To date, annual energy consumption rates across the HDB towns have fallen by 10 per cent since 2005. 

The new HDB Green Towns programme will focus on lowering energy consumption, recycling rainwater and cooling HDB towns, bringing together initiatives that have already been implemented or trialled, while introducing new ideas that have the potential to scale up. 

Some of those Mr Wong highlighted include investing in solar panels and a rainwater recycling system. 

To cut back on the amount of energy used, the ministry will continue to install more solar panels on HDB blocks and government sites, and deploy more efficient solar panels.

To date, 5,550 HDB blocks have been fitted with or identified for solar panel installations, or more than 50 per cent of blocks islandwide. By 2030, this figure will increase to 70 per cent.

HDB aims to more than double the total solar power capacity on HDB rooftops, from 220 megawatt-peak (MWp) today to 540 MWp by 2030, Mr Wong added.

The solar energy generated by a typical HDB block is usually sufficient to meet the energy demand for common services such as lifts, lights and water pumps, HDB said. Excess solar energy is channelled back to Singapore’s electrical grid.

To conserve water, HDB will pilot a system that harvests rainwater for non-potable uses like washing the common areas, Mr Wong said. 

The Urban Water Harvesting System collects rainwater and stores it in an underground harvesting tank. It is treated before being recycled to wash the common areas or for irrigation, helping to reduce the amount of water used for these purposes by more than 50 per cent. 

The system also slows down the discharge of storm water to the drainage system, helping to mitigate flood risks. 


In his speech, Mr Wong said that the Bukit Merah, Queenstown, Choa Chu Kang and Ang Mo Kio estates will be upgraded under the fourth iteration of the Remaking Our Heartland (ROH) programme.

Under the programme, the government either renovates or installs new facilities such as neighbourhood centres, parks and community spaces. Nine towns and estates have been selected for the programme so far.

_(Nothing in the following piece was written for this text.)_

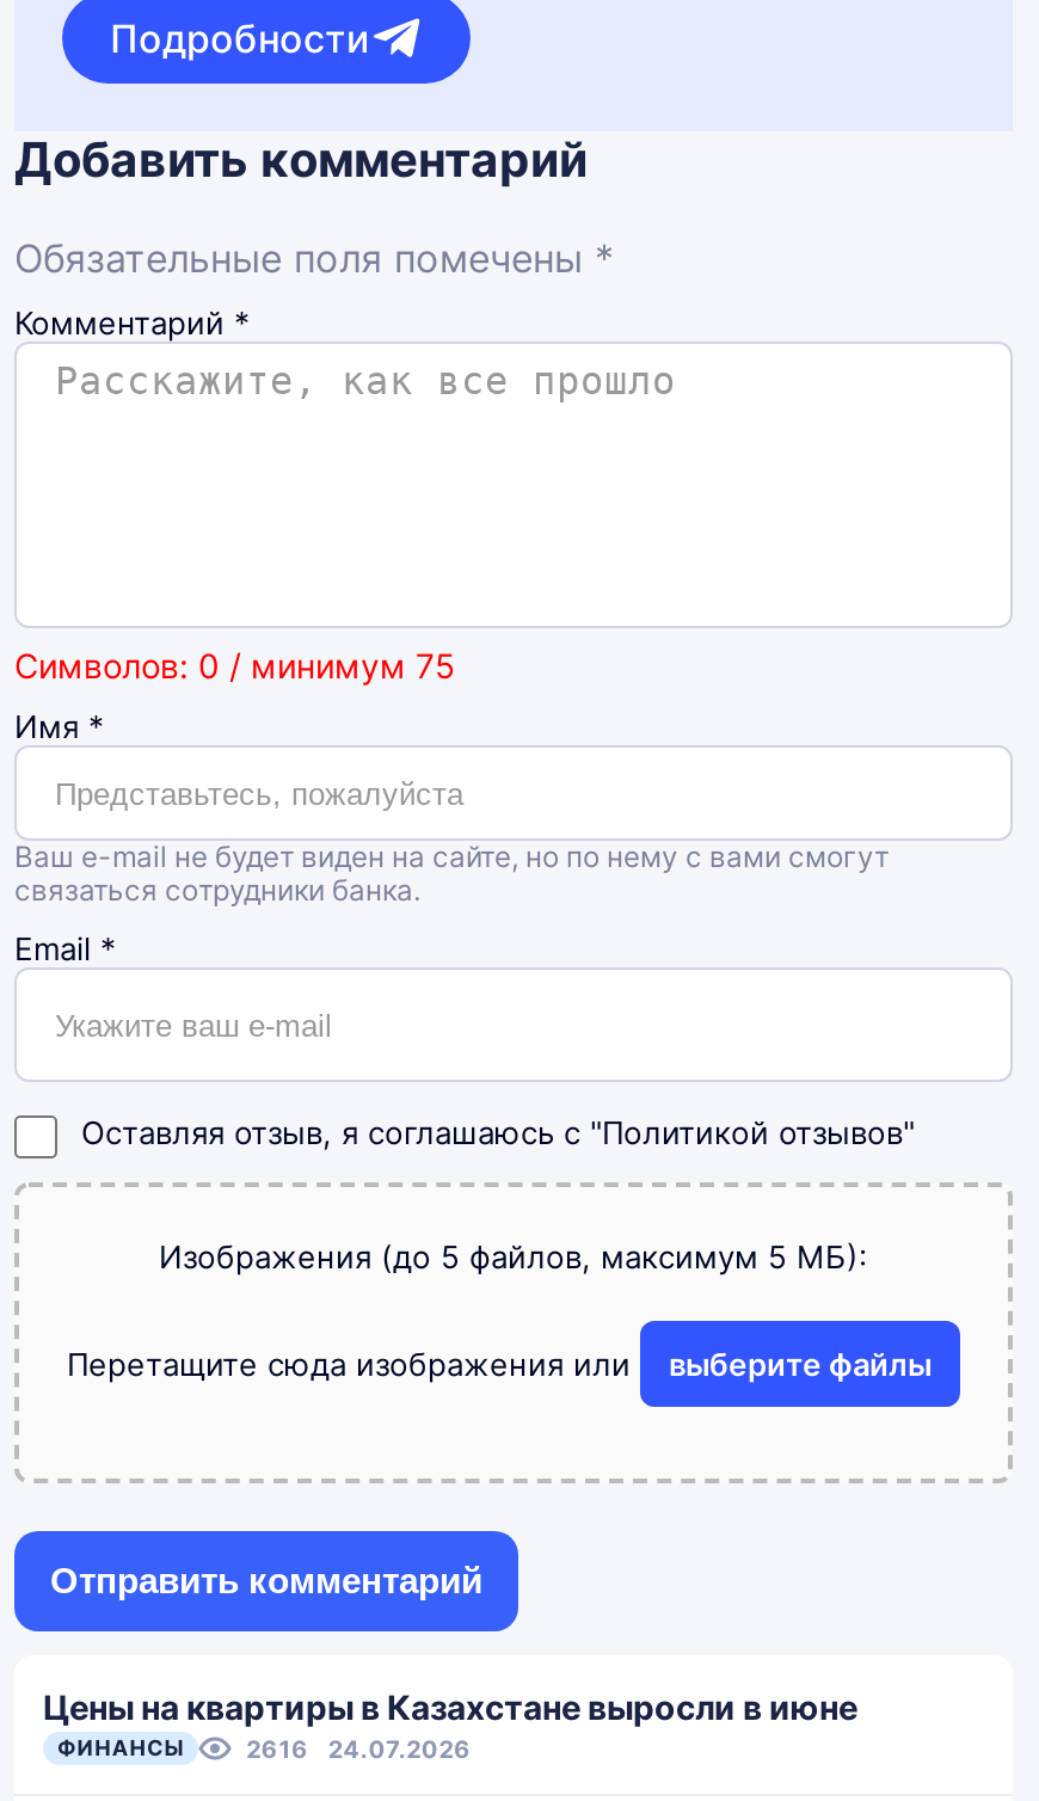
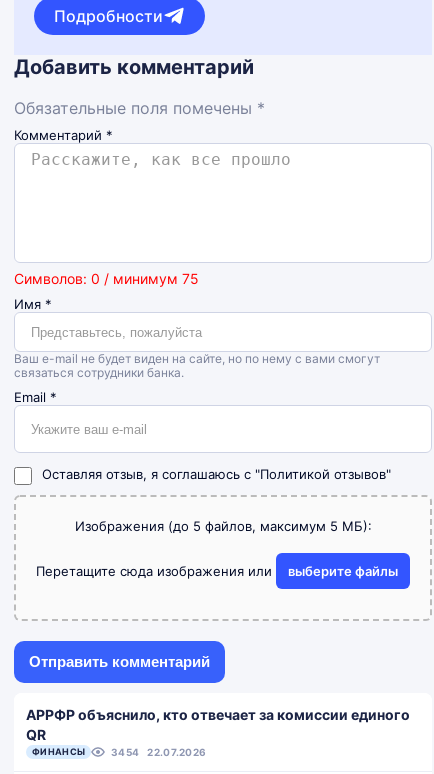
[43,1686,857,1727] Цены на квартиры в Казахстане выросли в июне -> [26,706,410,743] АРРФР объяснило, кто отвечает за комиссии единого | QR
[246,1734,471,1763] 2616 | 24.07.2026 -> [111,746,206,758] 3454 | 22.07.2026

READ: Remaking Dawson estate: Ten years on 

Plans for the first two series of ROH towns have largely been completed, while works on the third batch of towns are still underway, Mr Wong said.  


A new option for seniors to buy a flat with care services will soon be made available. 

About 160 units in Bukit Batok will be piloted in May this year. The block will have large communal spaces on every floor, where residents can gather and interact. 

Flats will be sized at 32 sq m, with senior-friendly features like larger bathrooms, and a layout that can be easily configured for mobility needs, Mr Wong said. 

He said that such assisted living models have been very well-received by seniors - particularly singles and those whose children have moved out - MND and the Ministry of Health spoke to during focus group discussions. 

More details about the flats will be shared in the coming weeks, including the sales conditions, indicative flat prices and the payment options, Mr Wong said.